Records from a data collection:
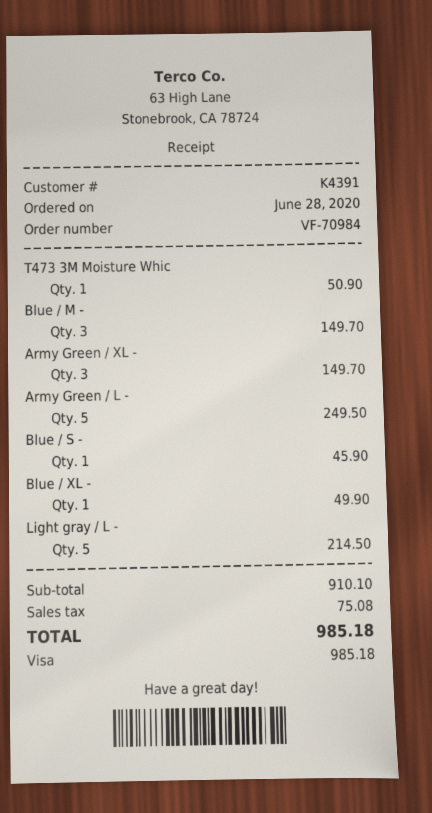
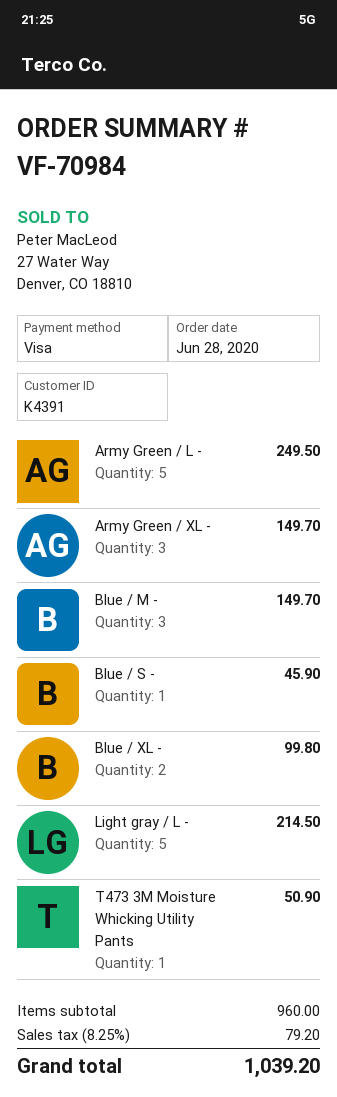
Blue / XL -: 1 for 49.90 -> 2 for 99.80
subtotal: 910.10 -> 960.00
tax: 75.08 -> 79.20
total: 985.18 -> 1039.20

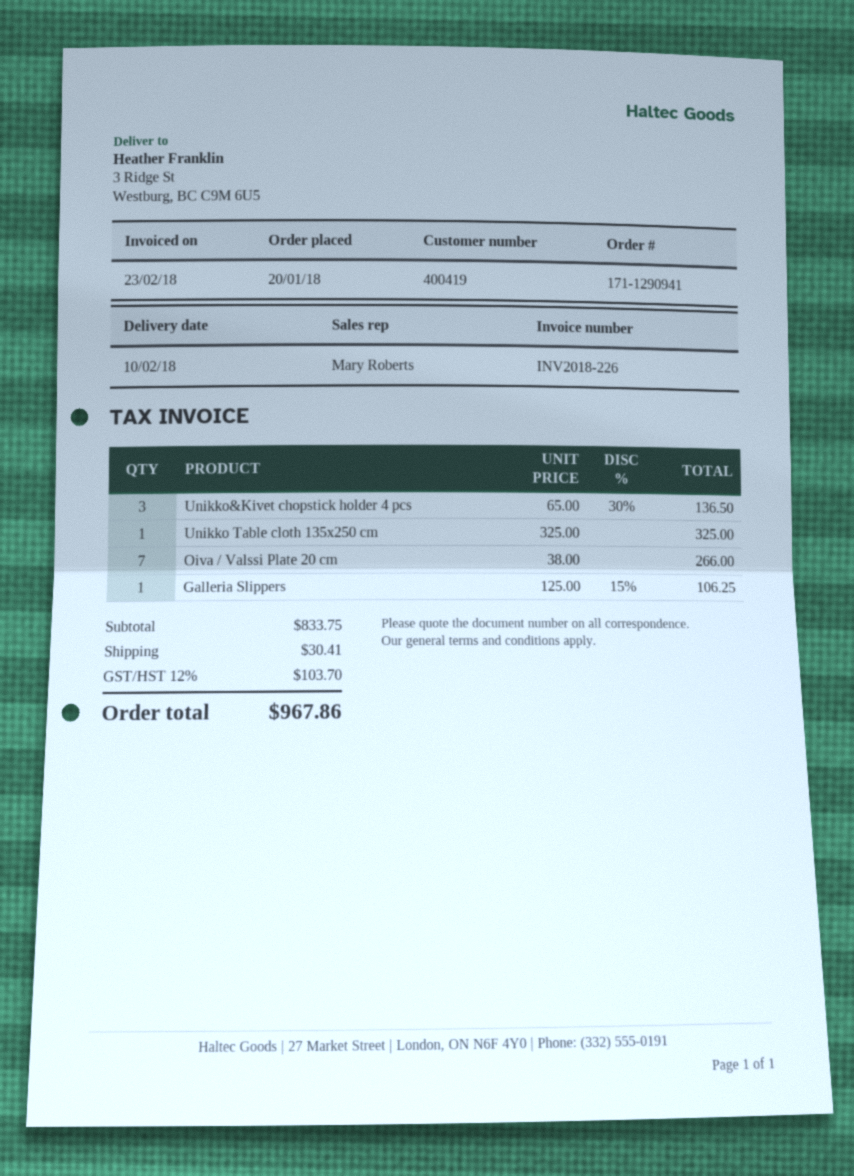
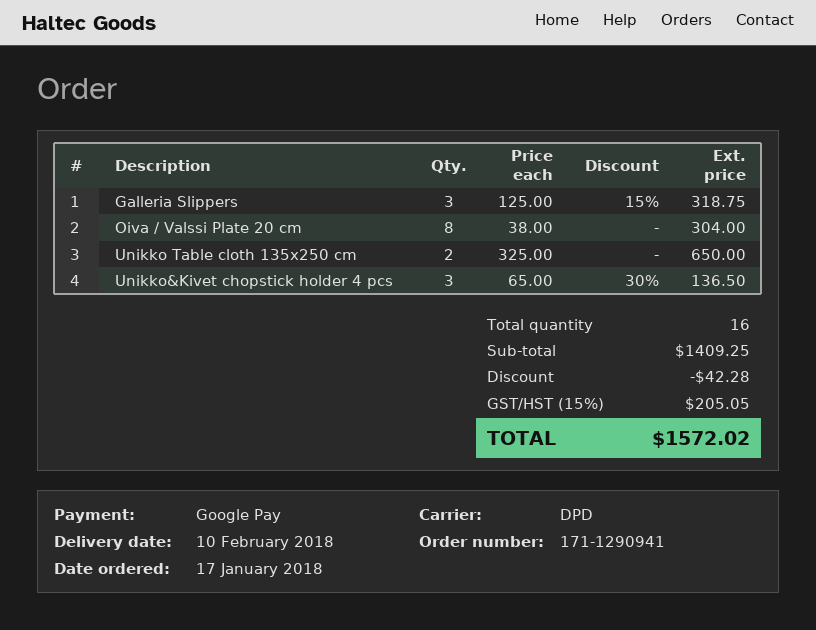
order date: 2018-01-20 -> 2018-01-17
Unikko Table cloth 135x250 cm: 1 x 325.00 = 325.00 -> 2 x 325.00 = 650.00
Oiva / Valssi Plate 20 cm: 7 x 38.00 = 266.00 -> 8 x 38.00 = 304.00
Galleria Slippers: 1 x 125.00 - 15% = 106.25 -> 3 x 125.00 - 15% = 318.75
subtotal: 833.75 -> 1409.25
discount: none -> 42.28
shipping: 30.41 -> none
tax: 12% = 103.70 -> 15% = 205.05
total: 967.86 -> 1572.02

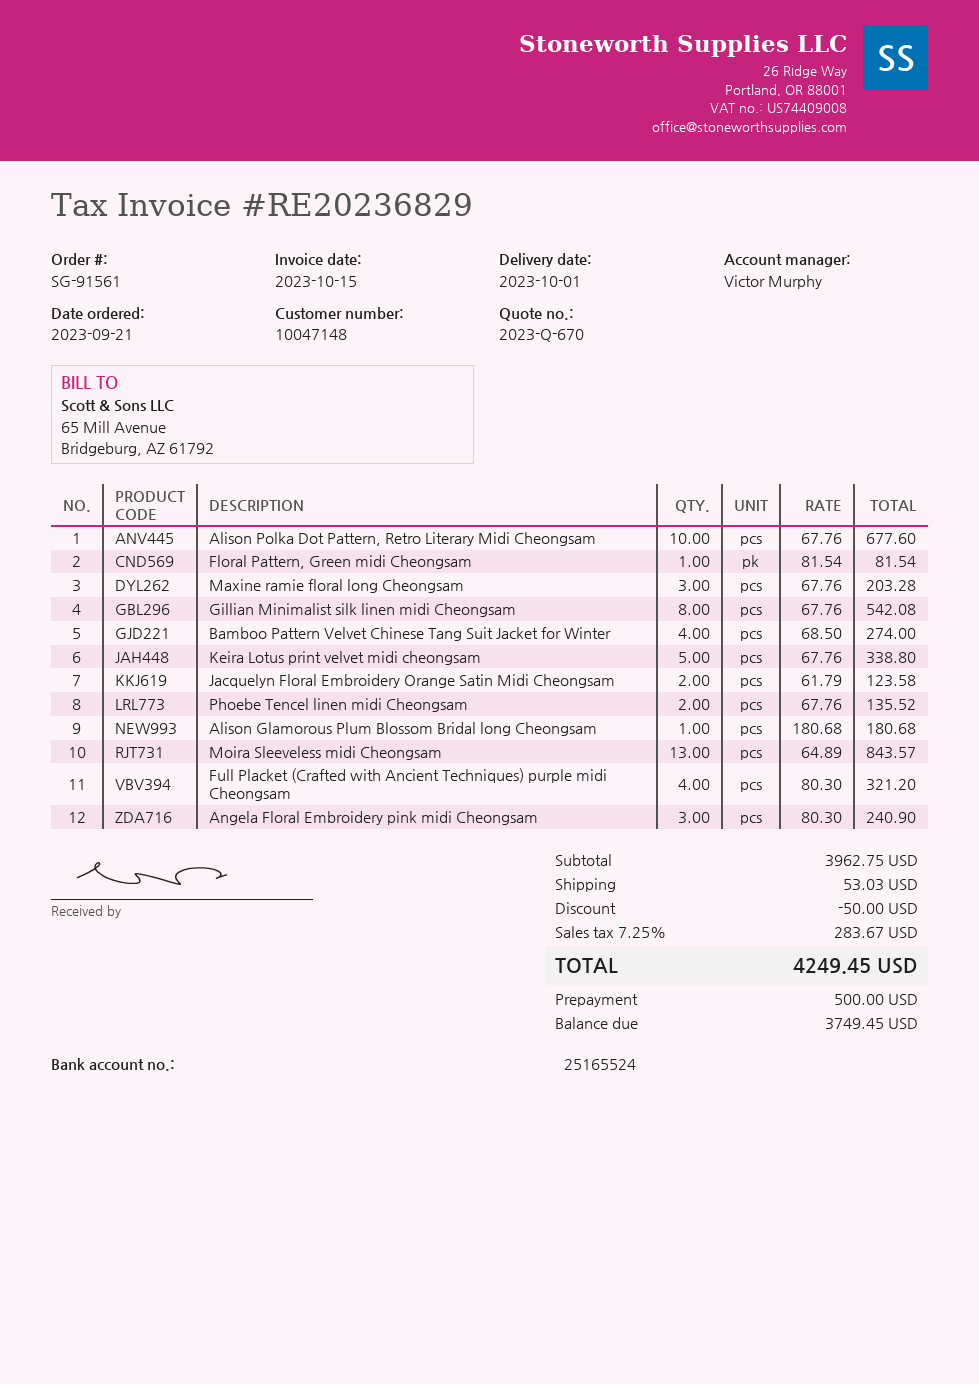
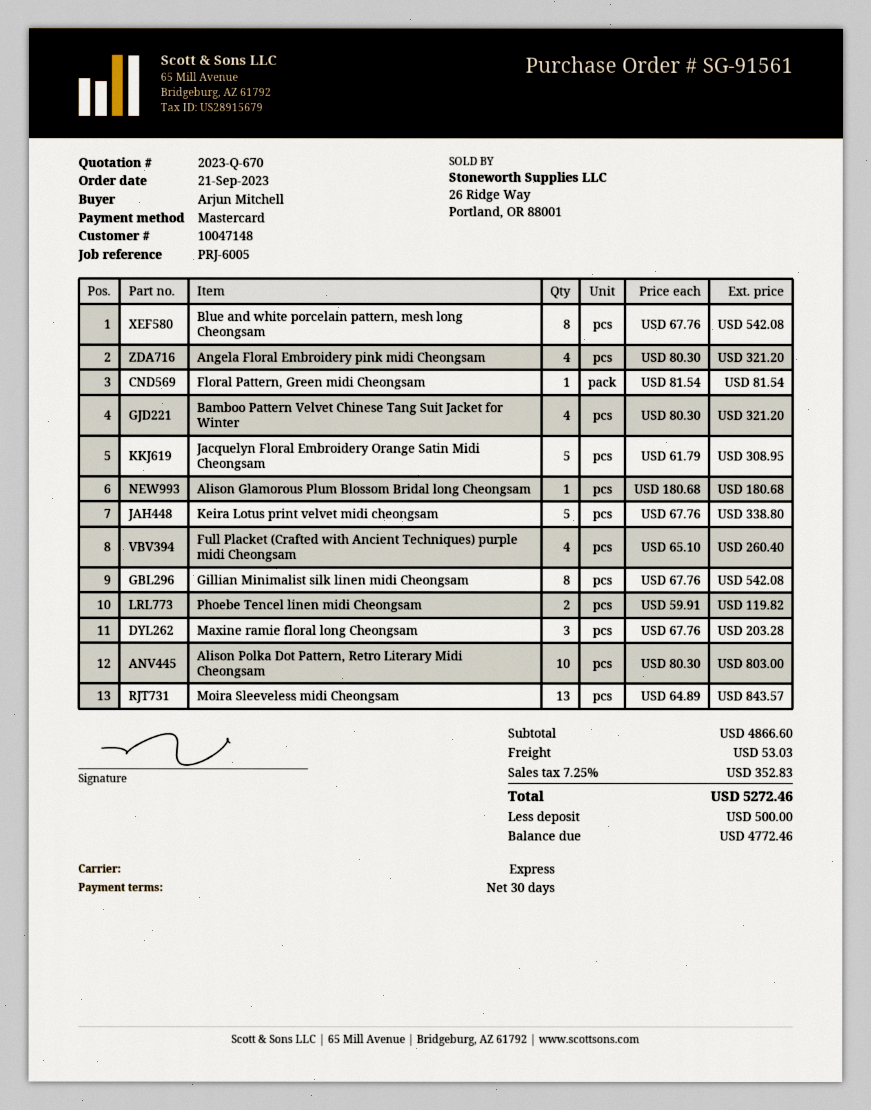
Alison Polka Dot Pattern, Retro Literary Midi Cheongsam: 10 x 67.76 = 677.60 -> 10 x 80.30 = 803.00
Bamboo Pattern Velvet Chinese Tang Suit Jacket for Winter: 4 x 68.50 = 274.00 -> 4 x 80.30 = 321.20
Jacquelyn Floral Embroidery Orange Satin Midi Cheongsam: 2 x 61.79 = 123.58 -> 5 x 61.79 = 308.95
Phoebe Tencel linen midi Cheongsam: 2 x 67.76 = 135.52 -> 2 x 59.91 = 119.82
Full Placket (Crafted with Ancient Techniques) purple midi Cheongsam: 4 x 80.30 = 321.20 -> 4 x 65.10 = 260.40
Angela Floral Embroidery pink midi Cheongsam: 3 x 80.30 = 240.90 -> 4 x 80.30 = 321.20
Blue and white porcelain pattern, mesh long Cheongsam: none -> 8 x 67.76 = 542.08
subtotal: 3962.75 -> 4866.60
discount: 50.00 -> none
tax: 7.25% = 283.67 -> 7.25% = 352.83
total: 4249.45 -> 5272.46
balance: 3749.45 -> 4772.46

What this task involves:
Filter the entries and copy each line with "Embroidery".

Answer to this task:
Jacquelyn Floral Embroidery Orange Satin Midi Cheongsam: 2 x 61.79 = 123.58 -> 5 x 61.79 = 308.95
Angela Floral Embroidery pink midi Cheongsam: 3 x 80.30 = 240.90 -> 4 x 80.30 = 321.20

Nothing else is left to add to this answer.